Paddy Power, a man never knowingly caught napping, has made book on who the new Mayor may be, and it’s an eclectic field. A bit too eclectic – betting men would be better advised to see whom the parties field before parting with any wedge, because even choosing a candidate within the major parties themselves is a far from trivial task.

The so-called left are energised at the moment after the local election result, and would be the biggest party in Dublin if the general election were held in the morning. Contrary to their acolytes in the media, this is not a swing to the left in urban areas. This is a lot of civil servants who don’t fancy pay cuts. But how and ever – choosing a left candidate will be tricky.

An Spailpín’s guess is that Labour are praying desperately that Joe Higgins is happy among the Walloons at the moment, and is not planning a homecoming. Joe got a big, fat vote for himself but Joe is far too loose a cannon for the apparatchiks in the Labour Party to trust, and the people who voted for Joe in previous elections may think again if Joe has the power to strike rates.

Fine Gael, meanwhile, must be still tearing their hair out in bunches. They held the line well for their first 24 hours of George Lee, but Brian Hayes’ shabby crack on the Pat Kenny show yesterday did them no favours and the lack of grace under pressure demonstrated how much the Lee resignation has thrown them.

The party is reeling, and there is a big huge swathe of Fine Gael voters in Dublin who do not like seeing their party run by a culchie, as reported by the always excellent Olivia O’Leary on RTÉ’s Drivetime during that Dublin South by-election last year. Not even Coveney, probably, although they might be open to negotiation on that. Fine Gael’s best candidate may be the highly personable Lucinda Creighton, but whether she’d be willing to be give up a safe Dáil seat for a role that may have little power is open to question.

For a long time, it looked like the Dublin Mayoral Election would be a suicide mission for Fianna Fáil, where they’d send a man out on a mission from which he may very well not come back. Their aim may be slightly higher now, as they slowly rise in the polls and eagerly await to see what damage George Lee has done Fine Gael. If Fianna Fáil end up running Conor Lenihan as Dublin Lord Mayor, An Spailpín Fánach wouldn’t be a bit surprised.

The field is open for a surprise candidate. Mannix Flynn, perhaps, although he would not be getting An Spailpín’s vote. The tricky thing is that the city is so very diverse – if you were to draw up a candidate from scratch, what would he or she look like? Northsider or Southsider?

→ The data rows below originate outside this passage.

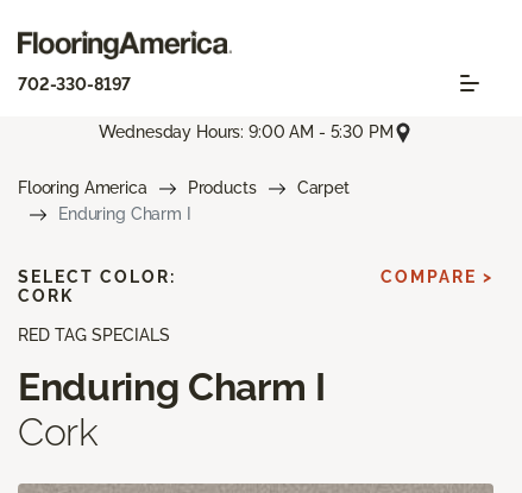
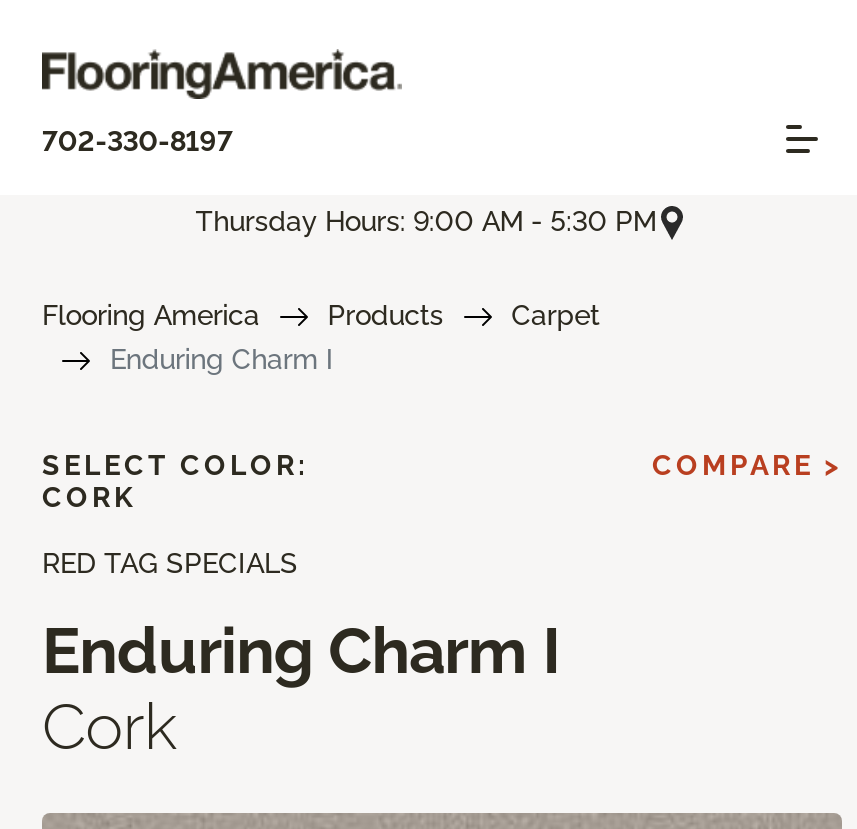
[99,123,393,142] Wednesday Hours: 9:00 AM - 5:30 PM -> [196,205,656,237] Thursday Hours: 9:00 AM - 5:30 PM

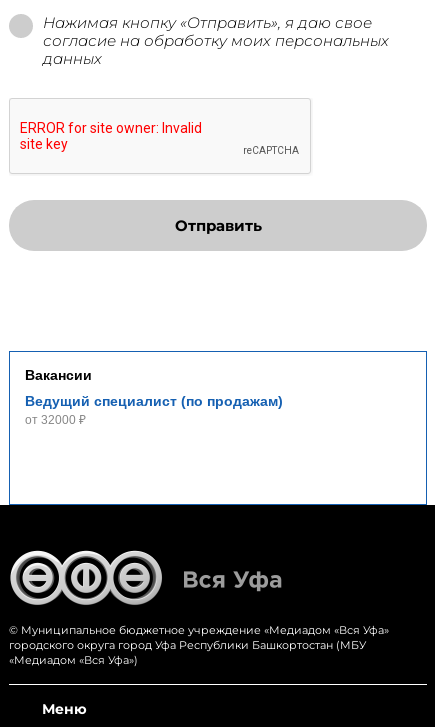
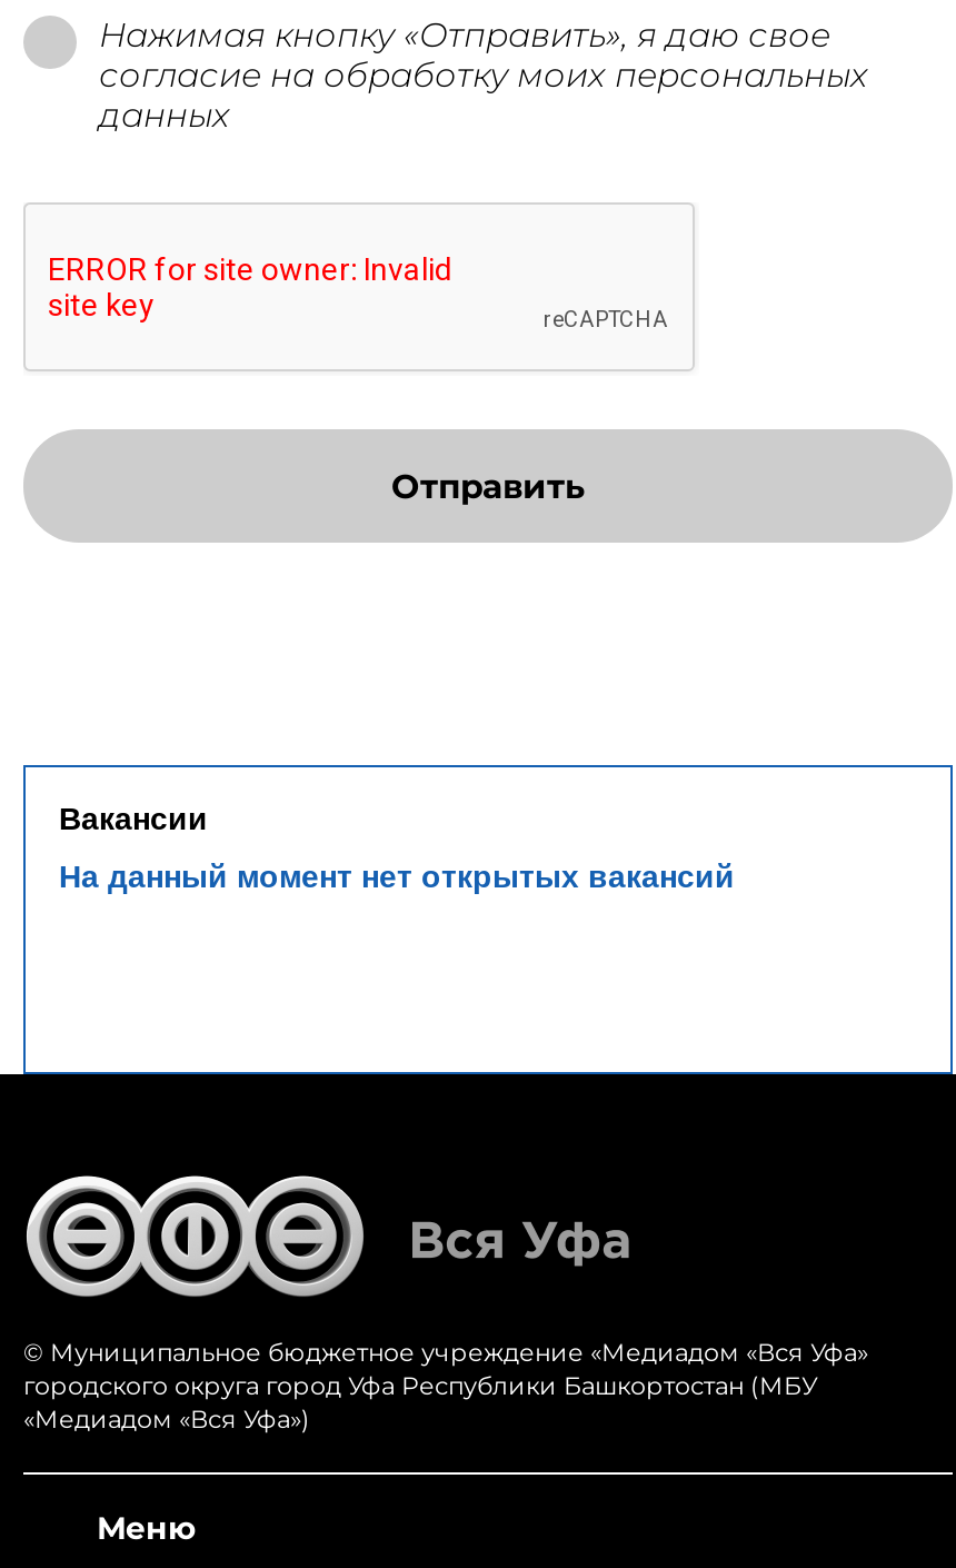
[25,393,283,427] Ведущий специалист (по продажам) | от 32000 ₽ -> [59,859,735,894] На данный момент нет открытых вакансий

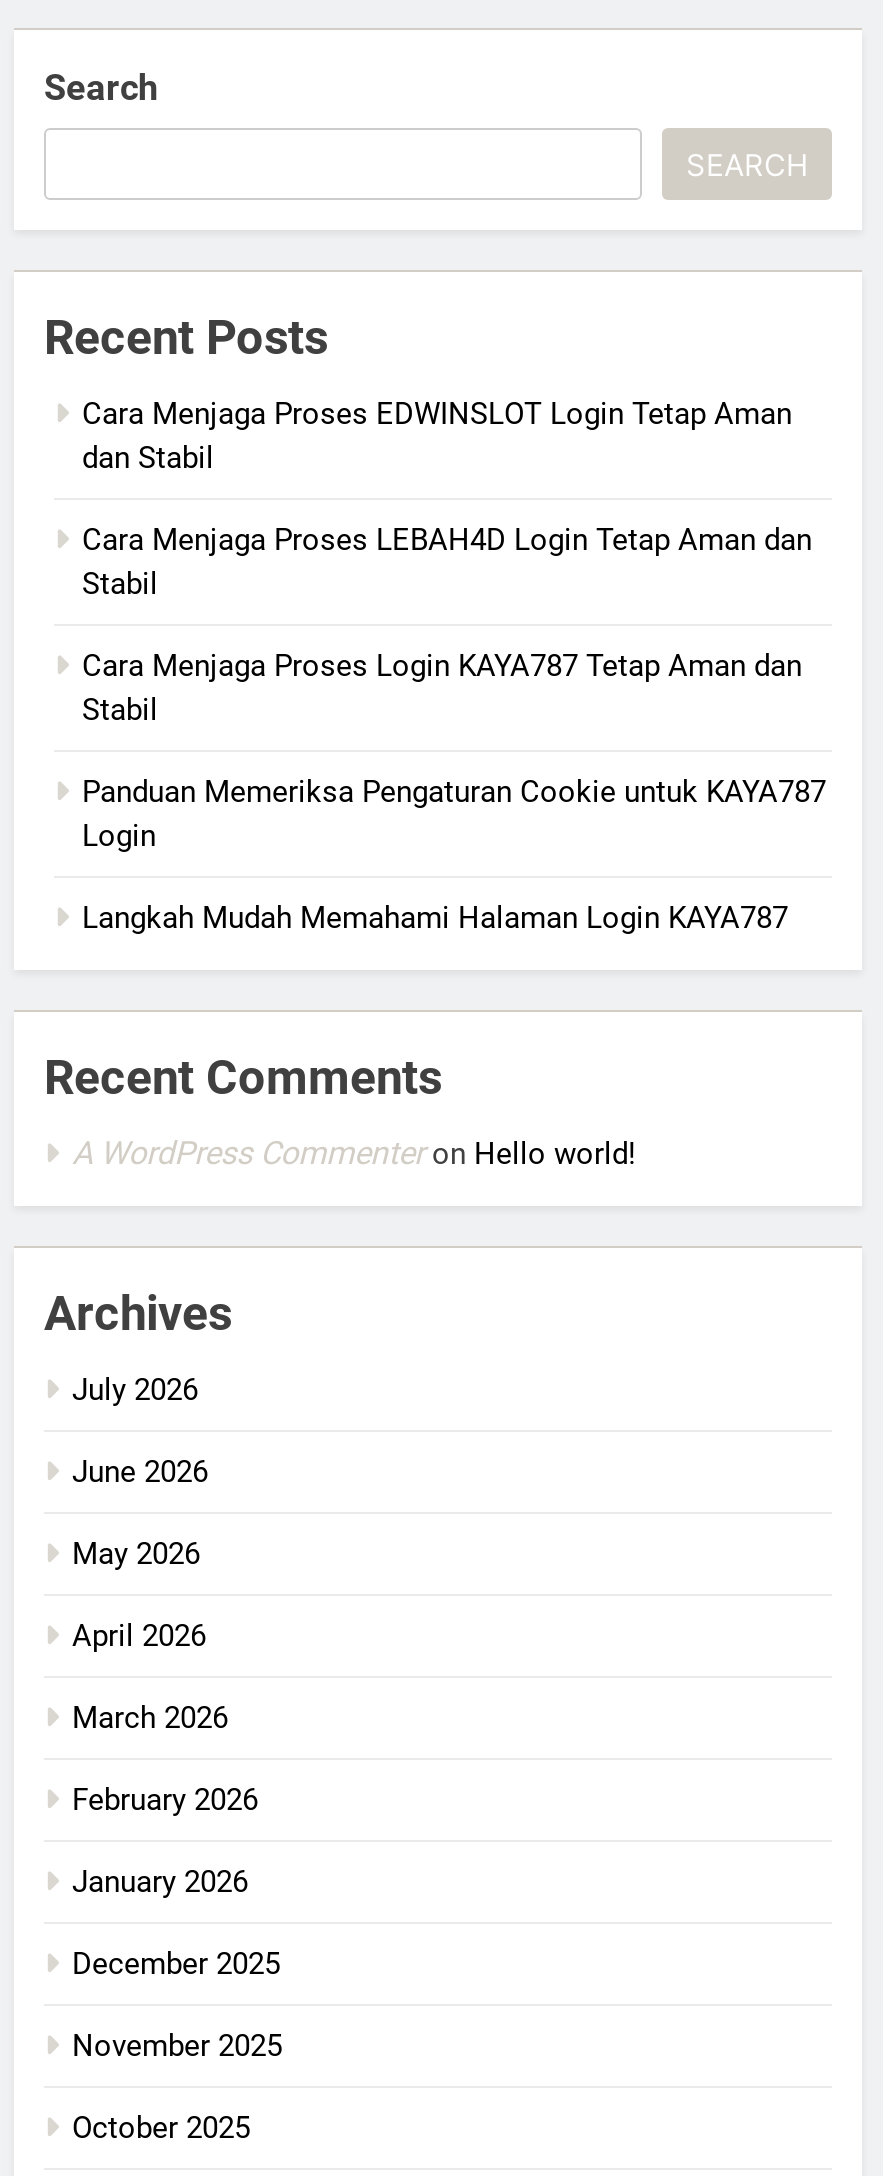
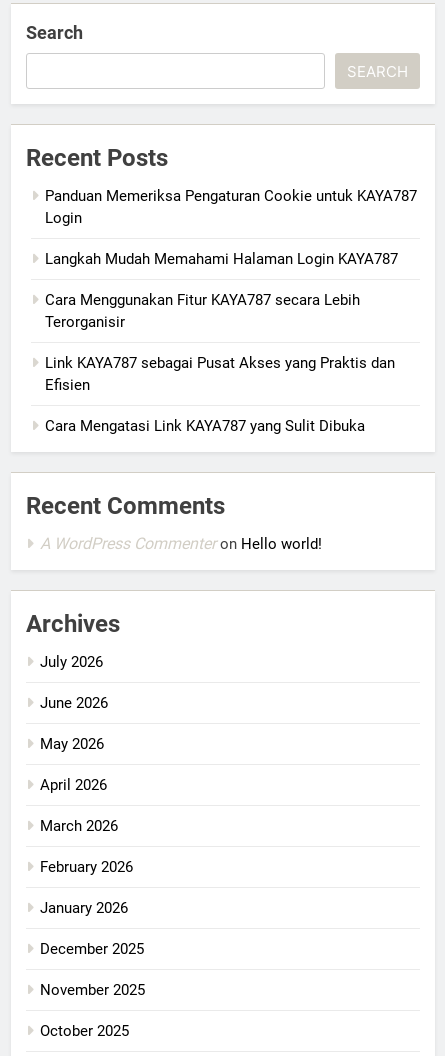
[82,396,812,728] Cara Menjaga Proses EDWINSLOT Login Tetap Aman | dan Stabil | Cara Menjaga Proses LEBAH4D Login Tetap Aman dan | Stabil | Cara Menjaga Proses Login KAYA787 Tetap Aman dan | Stabil -> none
moved [82,774,826,936] -> [45,187,417,268]: Panduan Memeriksa Pengaturan Cookie untuk KAYA787 | Login | Langkah Mudah Memahami Halaman Login KAYA787
none -> [45,291,395,435] Cara Menggunakan Fitur KAYA787 secara Lebih | Terorganisir | Link KAYA787 sebagai Pusat Akses yang Praktis dan | Efisien | Cara Mengatasi Link KAYA787 yang Sulit Dibuka

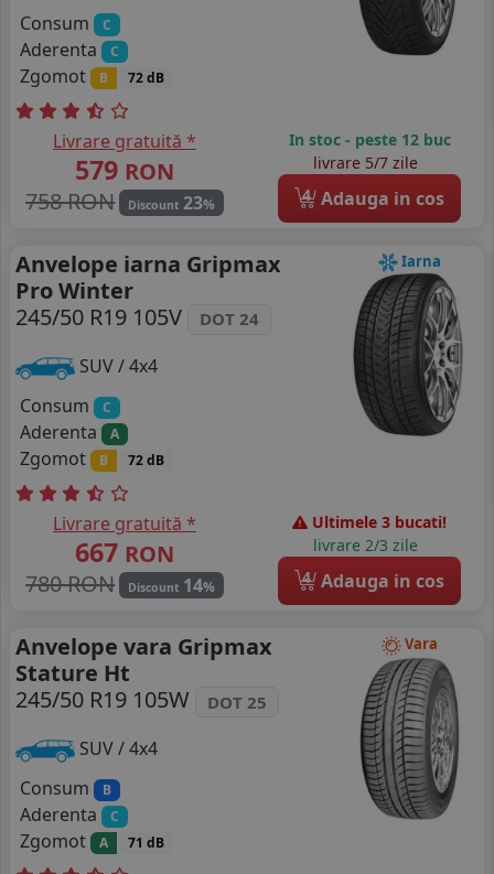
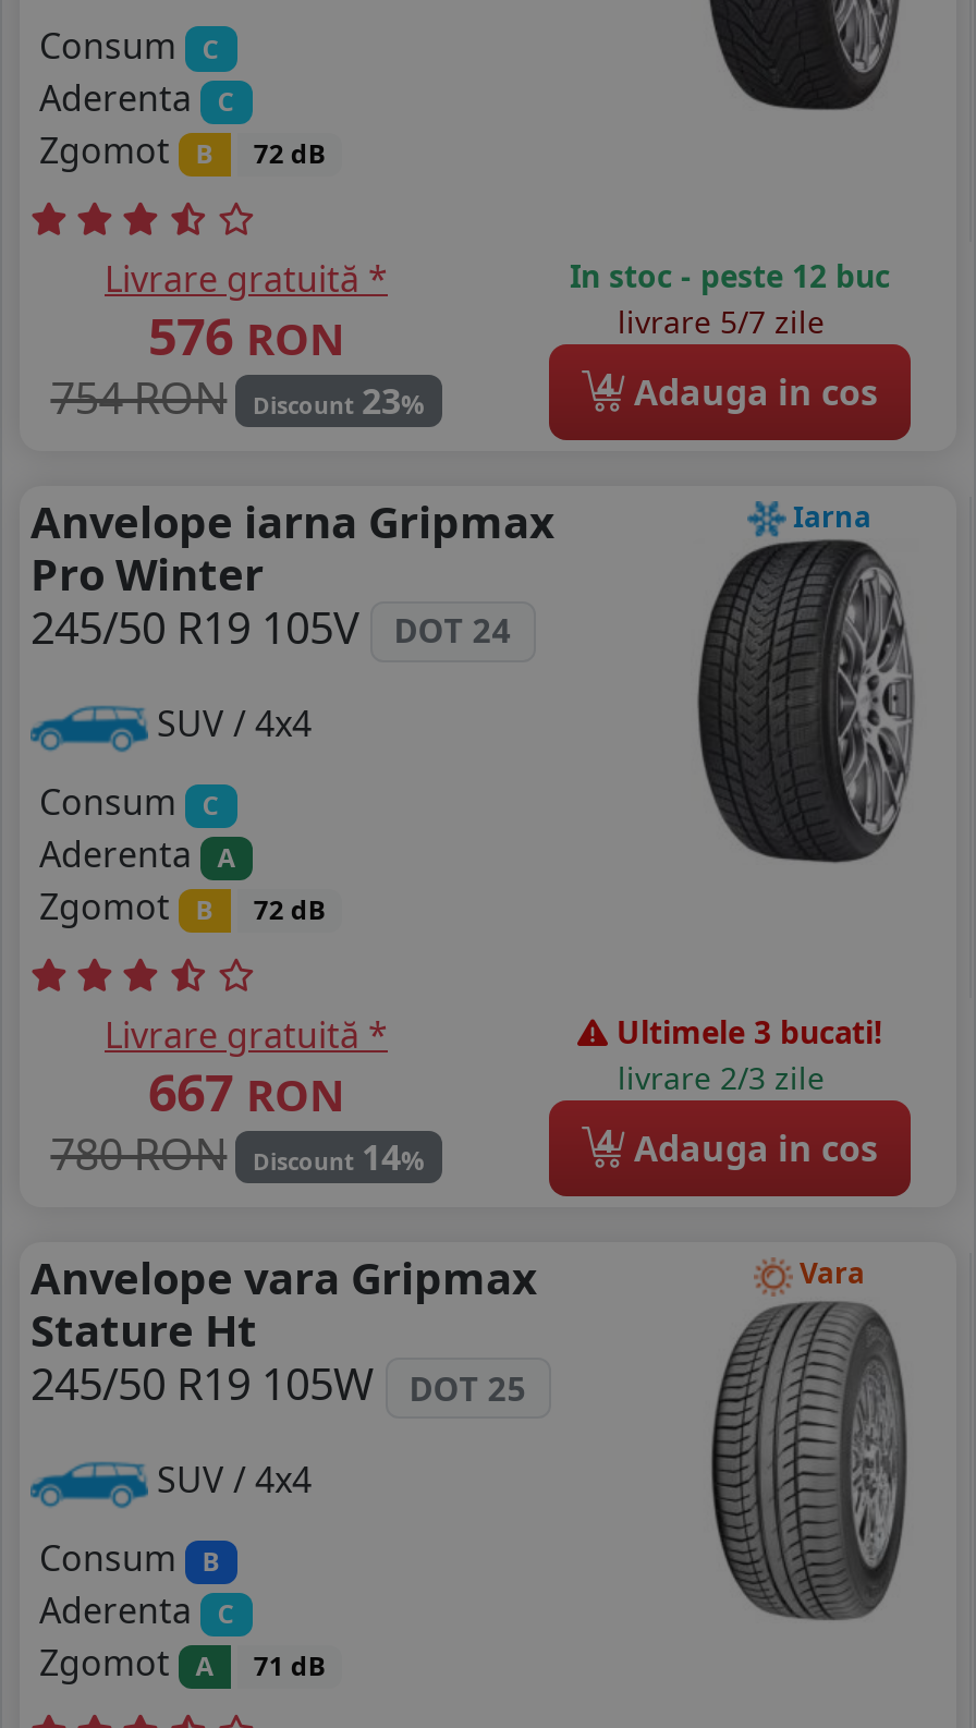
[75,152,174,188] 579RON -> [148,301,344,371] 576RON
[26,186,215,216] 758 RON Discount 23% -> [51,369,425,428] 754 RON Discount 23%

Dubs like Dubs, generally speaking, but what really is the demographic breakdown of the city?

There is a lot of talk about the emigrant population of the city, but the biggest immigrant population in the city, and the one that has always integrated with the most difficulty, remains the culchies.

Could the culchies be the kingmakers? Is there a sufficiently charismatic candidate out there who can unite both sides of the river, the rich and the poor, the immigrant and native populations, turn the political system on its head, and define his or her own Mayoralty, breaking free of the constraints of the job, energised by a popular mandate? Let’s hope so. It’s not a trivial ask but God knows, we could do with it.